Desde su llegada al poder, en 1994, ya poseía un preocupante currículo. Mas ahora Alexander Lukashenko pasó a una escala superior con la feroz represión de la protesta que siguió a su “reelección”, a finales de 2010. Una veintena de periodistas fueron arrestados, otros tantos fueron golpeados, al margen de las manifestaciones del 19 de diciembre de 2010.

 

Desde entonces, en Minsk, la capital, como en toda la región, los registros y las interpelaciones se han multiplicado y llueven condenas. Natalia Radzina, jefa de redacción del sitio de oposición Charter97.org, se vio obligada a huir del país. Irina Khalip, corresponsal del diario ruso independiente Novaïa Gazeta, salió de prisión a finales de enero, pero para ser puesta bajo arresto domiciliario. Las dos mujeres aún deben enfrentarse a la justicia por su participación en las manifestaciones, junto con todos los desafortunados candidatos a la presidencia y unas sesenta personalidades de la sociedad civil.

 

Al día de hoy, al menos dos periodistas, Yauhen Vaskovitch y Andreï Pachobut, siguen encarcelados. Contra este último, corresponsal de la publicación polaca Gazeta Wyborcza, el régimen bielorruso usó todas las estratagemas, desde la quitarle su acreditación, hasta prohibirle salir del territorio; al final fue condenado a cuatro años de prisión por “insulto” al presidente Alexander Lukashenko.

 

En resumen, los sorprendentes espacios de autonomía frente al poder que habían subsistido durante dos decenios pese a todo, se redujeron de forma progresiva y brutal.
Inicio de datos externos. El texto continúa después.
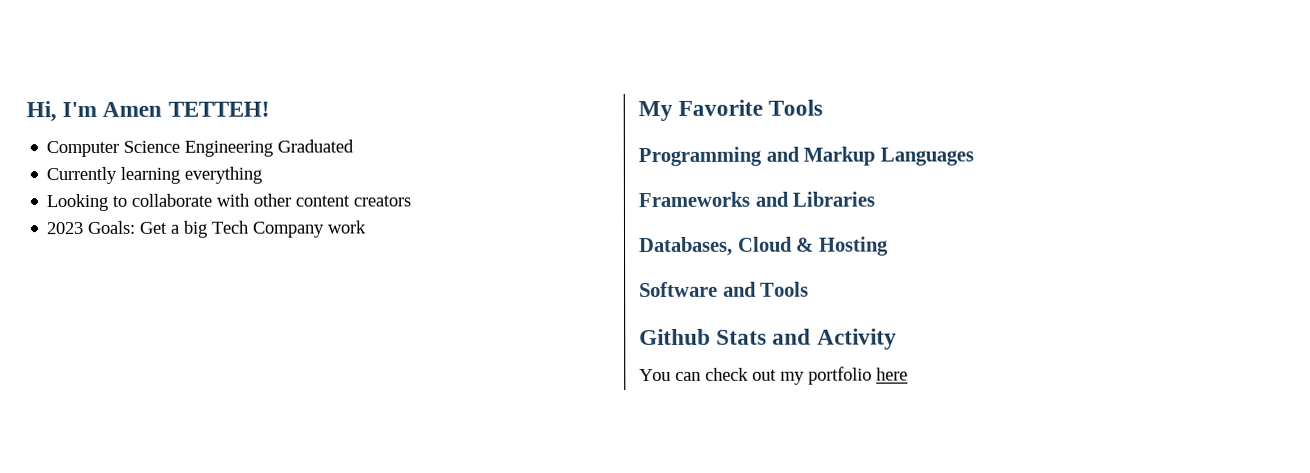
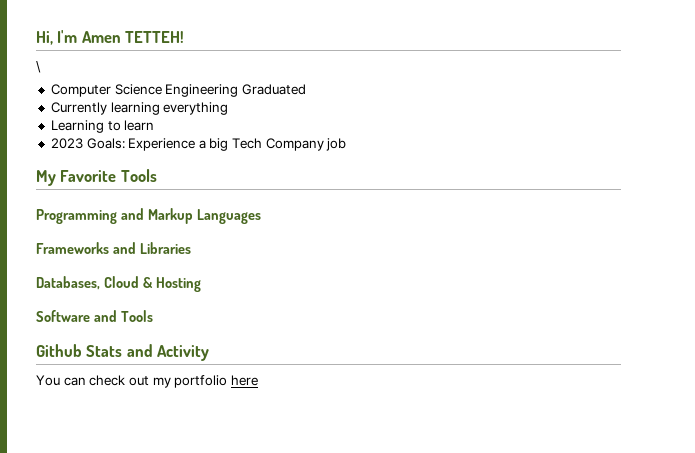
(270, 109) none -> [36,61,41,73] // \
[46,193,412,212] Looking to collaborate with other content creators -> [50,120,155,133] Learning to learn
[139,221,168,234] Get -> [128,138,196,151] Experience
[327,220,367,234] work -> [326,138,347,151] job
El Estado posee el monopolio de los medios de impresión y de distribución, lo que deja poco margen a cualquier deseo de los profesionales de la información de librarse del yugo que los oprime.

 

El jueguecito que consiste en otorgar acreditaciones de forma selectiva, obliga a numerosos medios de comunicación extranjeros y a sus corresponsales a trabajar de forma ilegal y los vuelve aún más vulnerables. Más que nunca, la única salida es la clandestinidad, paralizando a la sociedad bielorrusa en la época soviética del “samizdat”, nombre que se daba a la edición y difusión clandestinas de obras y artículos prohibidos.

 

Internet no podrá suplir esta ausencia de libertad: desde el año pasado, los visitantes de los cafés con Internet, así como los usuarios de conexiones compartidas, están perfectamente identificados y ubicados; mientras que los contenidos son sometidos a una autorización previa y vigilados por un “centro analítico” ligado directamente a la presidencia. A las puertas de la Unión Europea, la sociedad bielorrusa se encuentra controlada gracias a Alexander Lukashenko.